Peninsula Campaign Rations
There are accounts of British officers and men nearly starving in the Peninsula and of British soldiers sharing their meagre rations with their Portuguese comrades who had been forgotten by their own supply trains. But there were also times of plenty. The officers had to become used to the local cuisine, invariably accompanied by port.

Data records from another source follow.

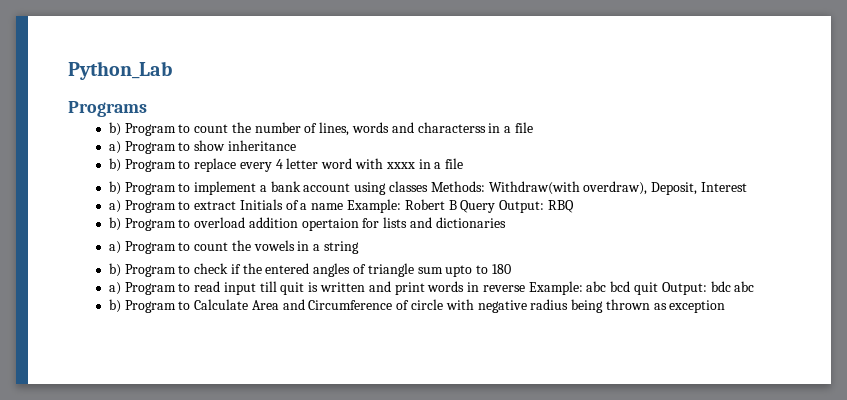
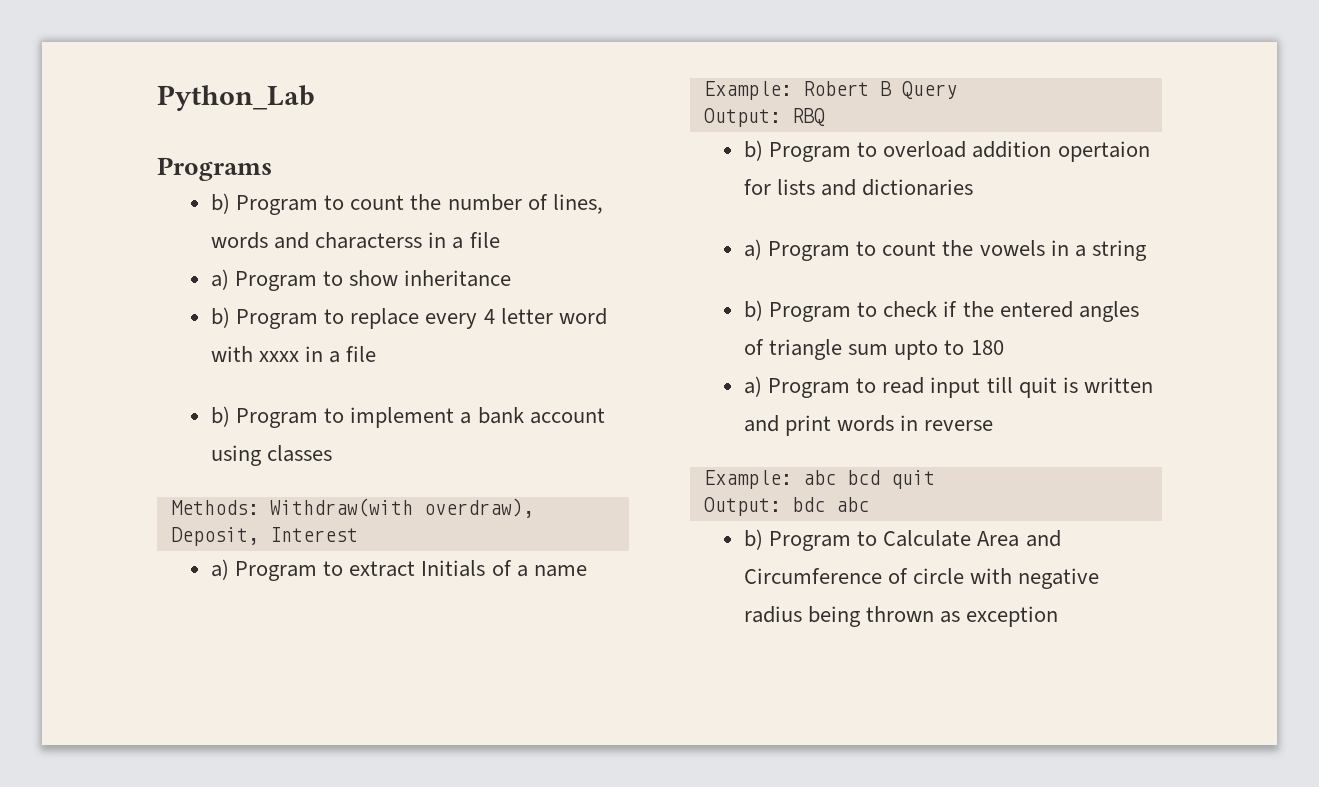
- b) Program to implement a bank account using classes Methods: Withdraw(with overdraw), Deposit, Interest
+ b) Program to implement a bank account using classes
+ Methods: Withdraw(with overdraw), Deposit, Interest
- a) Program to extract Initials of a name Example: Robert B Query Output: RBQ
+ a) Program to extract Initials of a name
+ Example: Robert B Query
+ Output: RBQ
- a) Program to read input till quit is written and print words in reverse Example: abc bcd quit Output: bdc abc
+ a) Program to read input till quit is written and print words in reverse
+ Example: abc bcd quit
+ Output: bdc abc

While some were horrified that oil, and even garlic, ingredients then very foreign to an English palate, were used in cooking, others were quite happy with the new experience. It was a commissary with the King's German Legion, August Schaumann, who left us with perhaps the best descriptions of Portuguese food. Billeted at Abrantes in late 1808, he recorded:
'The principal Portuguese dish consisted of a tureen full of strong meat broth, together with rice and all kinds of herbs and vegetables, such as sage, thyme, parsley, onions, leeks, tomatoes (pommes d'amour), cabbage, haricot beans, and quantities of white bread: hence its name of sopa secca. The cabbage, the haricot beans (feiaon) and the rice were frequently taken out of the soup before it was brought to the table, and served as a vegetable on a separate plate, with butcher's meat, chicken and pork sausages. The latter, with the meat, were frequently cooked in the soup. Pork and mutton are also frequently cooked with beef in the soup.'
One notes the absence of oil and garlic in this hearty soup, which is also a stew. The appearance of tomatoes, not yet generally known in Europe, is also interesting and is testimony to Portugal's overseas empire. A couple of years later Schaumann reported as follows:
' . . . our principal dishes consisted of good marrow-bone and vegetable soups with roast beef, roast joints of muttons which came from sheep fed entirely on the aromatic herbs of the hills, and hill rabbits or pigeons. For dessert we had a cold preparation known as arroz doce (rice pudding), some excellent milk cheese with cinnamon and sugar, and wonderful cherries and peaches. Every third day, moreover, I used to fetch snow for myself and for the mess, with which we cooled the wine and made lemonade.'
Traditionally, a glass of port is marvellous with good Stilton cheese but will go well with other types of strong cheeses too at the end of a meal. More simply, it is also superb with a snack of almonds. Indeed, port is one of the very few fine wines that travels well and is equally at ease at a state dinner or on campaign. No wonder Wellington liked it!
by René Chartrand
About the Author
René Chartrand was born in Montreal and educated in Canada, the United States and the Bahamas. A senior curator with Canada's National Historic Sites for nearly three decades, he is now a freelance writer and historical consultant. He has written numerous articles and books including over 30 Osprey titles. He lives in Gatineau, Quebec, with his wife and two sons.